Type surrounds us everyday in countless forms—on screens and publications, on signs and buildings, on products and packaging—and in just as many varieties. Created by Pentagram’s Abbott Miller and produced and curated by Monotype, Century: 100 Years of Type in Design is a new exhibition at the AIGA National Design Center in New York that celebrates the incredible diversity of typefaces and their integral role in design over the past 100 years. Organized as part of AIGA’s centennial year, the show opened this week and will serve as the hub of two months of presentations, lectures, workshops and receptions.
Miller’s exhibition design for Century transforms the AIGA gallery into an immersive environment of typography. The walls and ceilings have been dotted with hundreds of typographic periods drawn from the Monotype library, and a pair of dynamic animations further express the variations of different typefaces. The design sets the stage for the remarkable host of artifacts on display, including rare works from the archives of leading design organizations including Monotype, AIGA, Pentagram, Mohawk Paper, the Type Directors Club, Condé Nast, Hamilton Wood Type and Printing Museum, the Type Archive, the Herb Lubalin Study Center at Cooper Union, Alan Kitching and the Museum of Printing.
Monotype is one of the oldest and largest providers of type in the world, and in addition to its own library of typefaces, its holdings include the libraries of the other major type companies it has acquired over the years, including Linotype, ITC, Ascender and Bitstream, and many of the world’s most widely used typefaces, such as Helvetica, Frutiger, Univers, Optima and Times New Roman. To develop a unique experience for the AIGA centennial, the company turned to Miller, who was honored with the AIGA Medal this year. Miller and his team worked closely with the exhibition’s co-curators, Monotype creative director James Fooks-Bale and type director Dan Rhatigan, on the project.
Monotype made the entirety of its libraries available to Miller for the project. The idea of multiplicity is highlighted in an environment that communicates the endless diversity of typographic form: the walls and floor are covered in a pattern of 1,058 different periods, drawing from 630 typefaces. Displayed in the gallery window, Miller’s identity for the exhibition is a letter “C” rendered in segments of different Monotype fonts.
The idea is extended to two animations featured in the gallery. The first one, called “Fractured Century,” cycles through hundreds of typefaces that move like the minute hand on a clock. Each rotation has 12 font fragments, and in the five-minute animation approximately 600 different font fragments are shown.
The second animation, “Full Stop,” identifies all of the periods displayed on the walls and floor.
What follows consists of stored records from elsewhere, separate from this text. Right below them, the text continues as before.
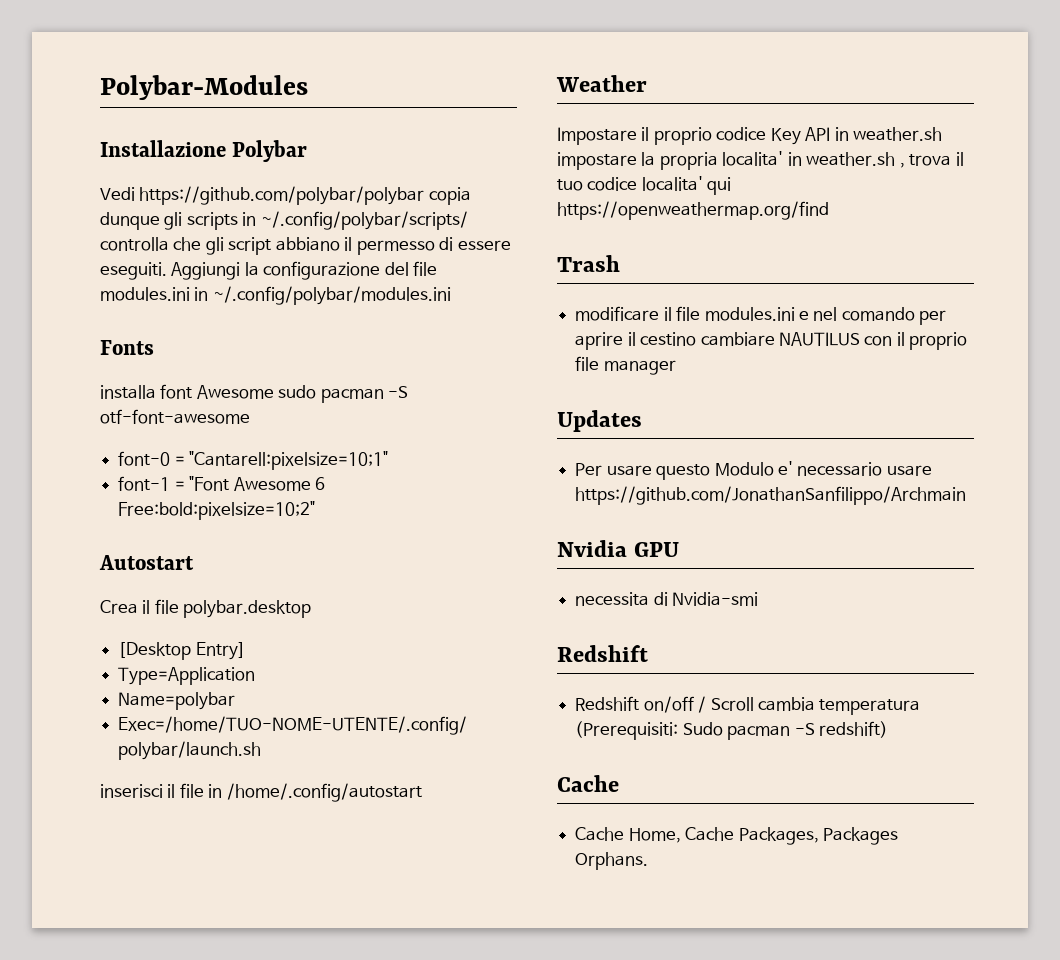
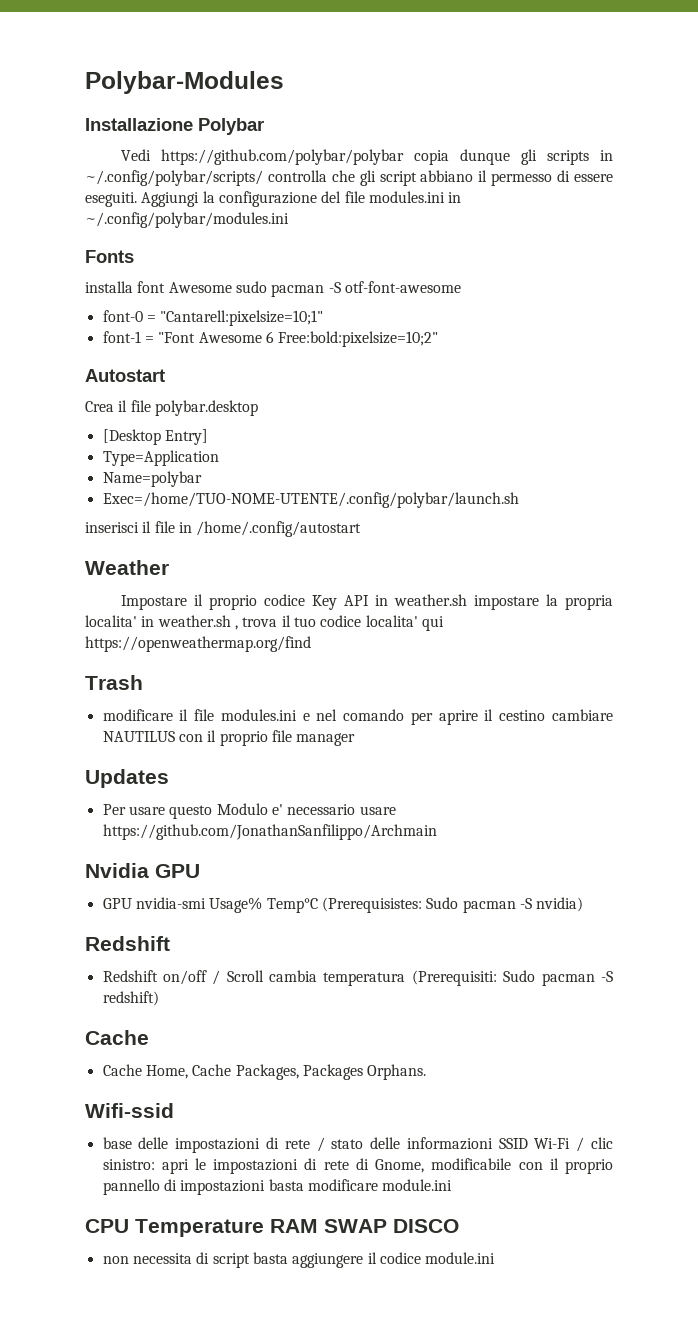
- necessita di Nvidia-smi
+ GPU nvidia-smi Usage% Temp°C (Prerequisistes: Sudo pacman -S nvidia)
+ Wifi-ssid
+ base delle impostazioni di rete / stato delle informazioni SSID Wi-Fi / clic sinistro: apri le impostazioni di rete di Gnome, modificabile con il proprio pannello di impostazioni basta modificare module.ini
+ CPU Temperature RAM SWAP DISCO
+ non necessita di script basta aggiungere il codice module.ini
Set to the pulsing sound of a heartbeat, the animation hints at the notion of type as the heart of graphic design. During its five-minute running time, the animation goes through approximately 250 fonts, but pulls randomly from 1,232 fonts every time it plays.
Exhibition artifacts are presented in cases and on the walls and represent the evolution from typeface conception to demonstrations of fonts in use. Typeface production drawings by leading designers of the last 100 years, proofs, type posters and announcement broadsides are supplemented by publications, advertising, ephemera and packaging.